We are now about five years into the rise of smartphones. They've been with us longer than that, but arguably Apple's iPhone ushered in an explosion of growth and demand amongst consumers for what was once a business tool. According to Gartner Group and IDC studies, smartphone growth should move forward at 15% to 18% annually through 2015 or 2016, and then level off. Recent reports from Apple (AAPL), Samsung (GM:SSNLF), and carriers in North America, suggests that growth will now move more towards emerging markets. There appears to be a slowdown in growth in the U.S. smartphone market to barely 5% though a roll-out of 4G might provide increased sales in 2013 or 2014. This could be the trend over the next few years, due to nearly 46% market saturation, high smartphone monthly fees, two year contracts, or people waiting for greater 4G system implementation.
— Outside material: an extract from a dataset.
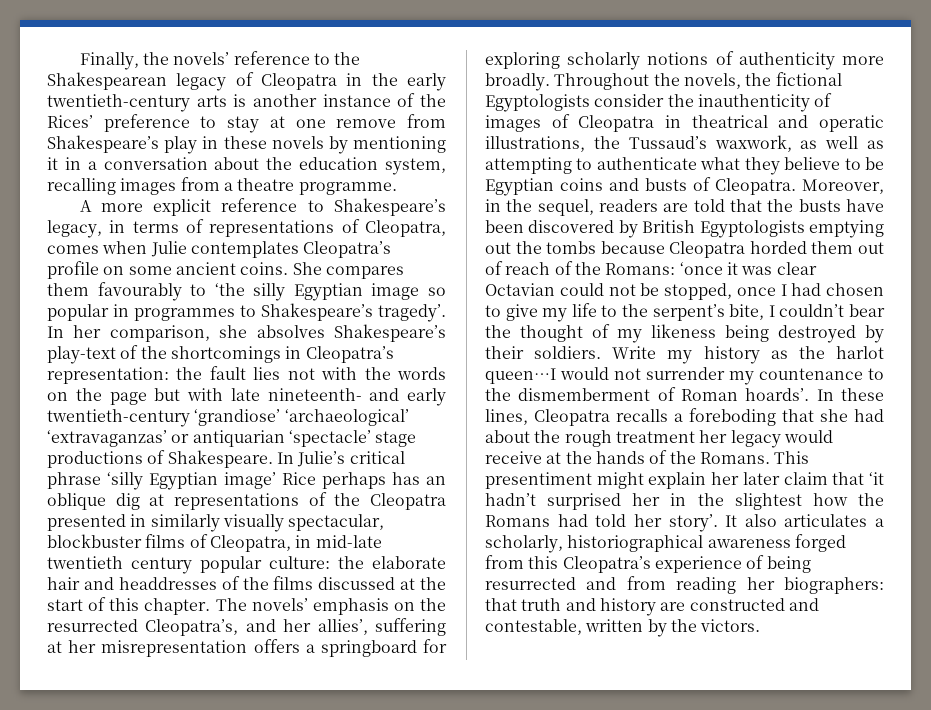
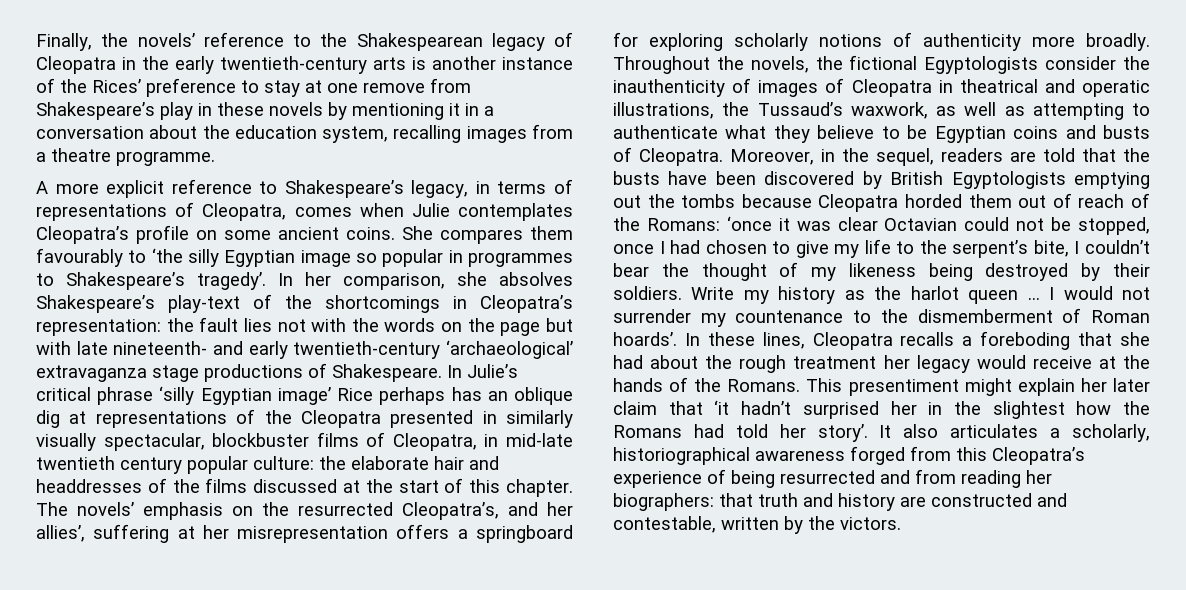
- In her comparison, she absolves Shakespeare’s play-text of the shortcomings in Cleopatra’s representation: the fault lies not with the words on the page but with late nineteenth- and early twentieth-century ‘grandiose’ ‘archaeological’ ‘extravaganzas’ or antiquarian ‘spectacle’ stage productions of Shakespeare.
+ In her comparison, she absolves Shakespeare’s play-text of the shortcomings in Cleopatra’s representation: the fault lies not with the words on the page but with late nineteenth- and early twentieth-century ‘archaeological’ extravaganza stage productions of Shakespeare.
- Write my history as the harlot queen…I would not surrender my countenance to the dismemberment of Roman hoards’.
+ Write my history as the harlot queen … I would not surrender my countenance to the dismemberment of Roman hoards’.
Note: Other than Pink Sheets, it is possible to invest in Samsung through the iShares MSCI South Korea Index Fund (EWY) which currently shows just over one fifth of their holdings in Samsung Electronics.
According to Royal Pingdom and ITC there are currently 6 billion mobile phones in use world-wide, though only a small fraction of those are smartphones. About 6 out of 10 adults in the U.S. go on-line wirelessly, though the choice of device used is shifting slightly. Nearly every adult in the U.S. has a mobile phone, so it makes sense that more will switch to smartphones in the future.
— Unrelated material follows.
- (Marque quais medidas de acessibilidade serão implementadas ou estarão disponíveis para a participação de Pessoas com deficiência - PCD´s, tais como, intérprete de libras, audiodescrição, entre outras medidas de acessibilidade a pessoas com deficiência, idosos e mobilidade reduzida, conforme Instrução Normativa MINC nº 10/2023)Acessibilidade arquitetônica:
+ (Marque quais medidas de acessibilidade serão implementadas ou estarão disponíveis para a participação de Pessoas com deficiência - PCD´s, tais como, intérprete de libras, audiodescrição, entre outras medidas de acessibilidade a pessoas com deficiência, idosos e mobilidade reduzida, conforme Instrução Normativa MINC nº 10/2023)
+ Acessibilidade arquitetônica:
What is even more interesting is what we are doing on-line. According to Pew Research about 90% of us are sending or reading e-mail, 88% of us are using a search engine, 86% of us are looking at a map or driving directions, 83% are researching medical information, 76% of us are checking the weather, 75% of us are buying something, 72% of us are reading the news, and around 57% of us are doing our banking. This suggests that mobile commerce is becoming increasingly important, with some room still to grow. In the U.S. in 2009 mobile commerce represented about $600 million and grew to $2 billion by 2010.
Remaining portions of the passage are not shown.